Data records =

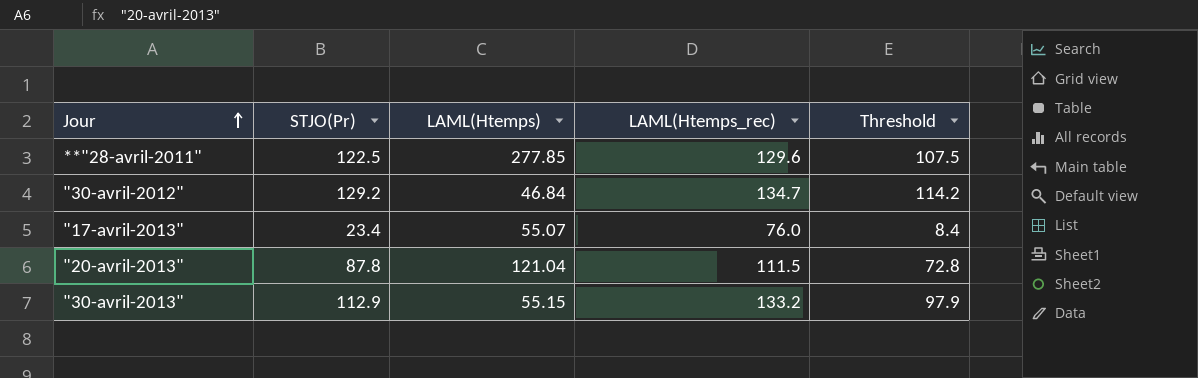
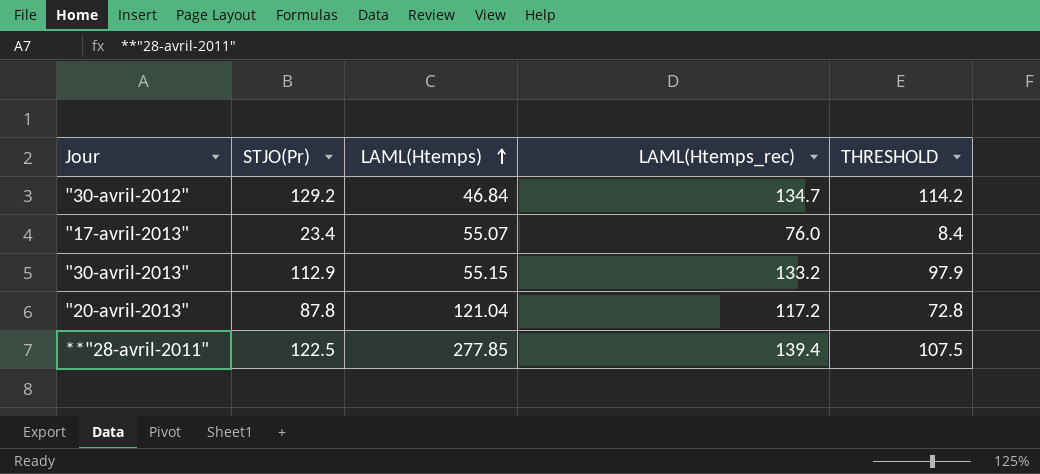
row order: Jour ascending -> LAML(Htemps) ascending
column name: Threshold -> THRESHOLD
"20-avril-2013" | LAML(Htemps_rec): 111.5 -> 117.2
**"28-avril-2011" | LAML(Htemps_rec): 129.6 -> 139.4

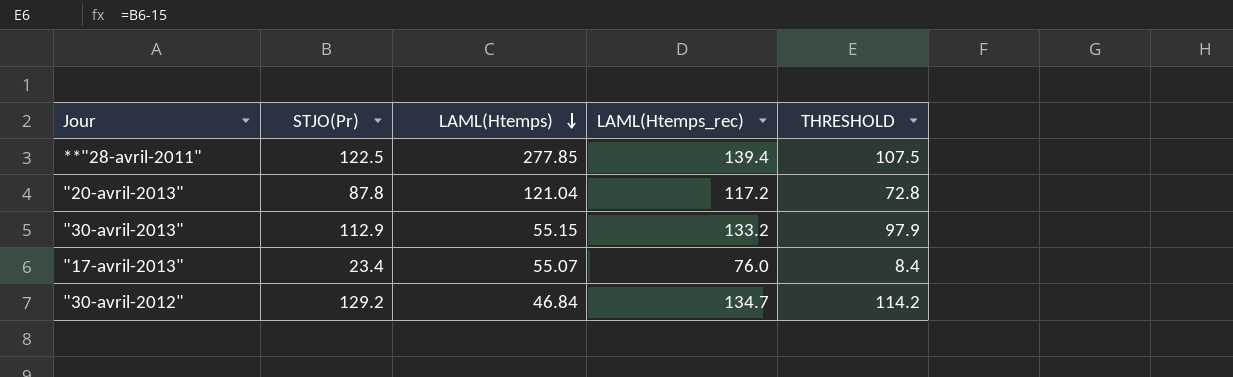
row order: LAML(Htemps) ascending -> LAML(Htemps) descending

What the exercise asks = The entries are to be reproduced exactly, excluding any pictures they contain.

Result below =
row order: Jour ascending -> LAML(Htemps) ascending
column name: Threshold -> THRESHOLD
"20-avril-2013" | LAML(Htemps_rec): 111.5 -> 117.2
**"28-avril-2011" | LAML(Htemps_rec): 129.6 -> 139.4

row order: LAML(Htemps) ascending -> LAML(Htemps) descending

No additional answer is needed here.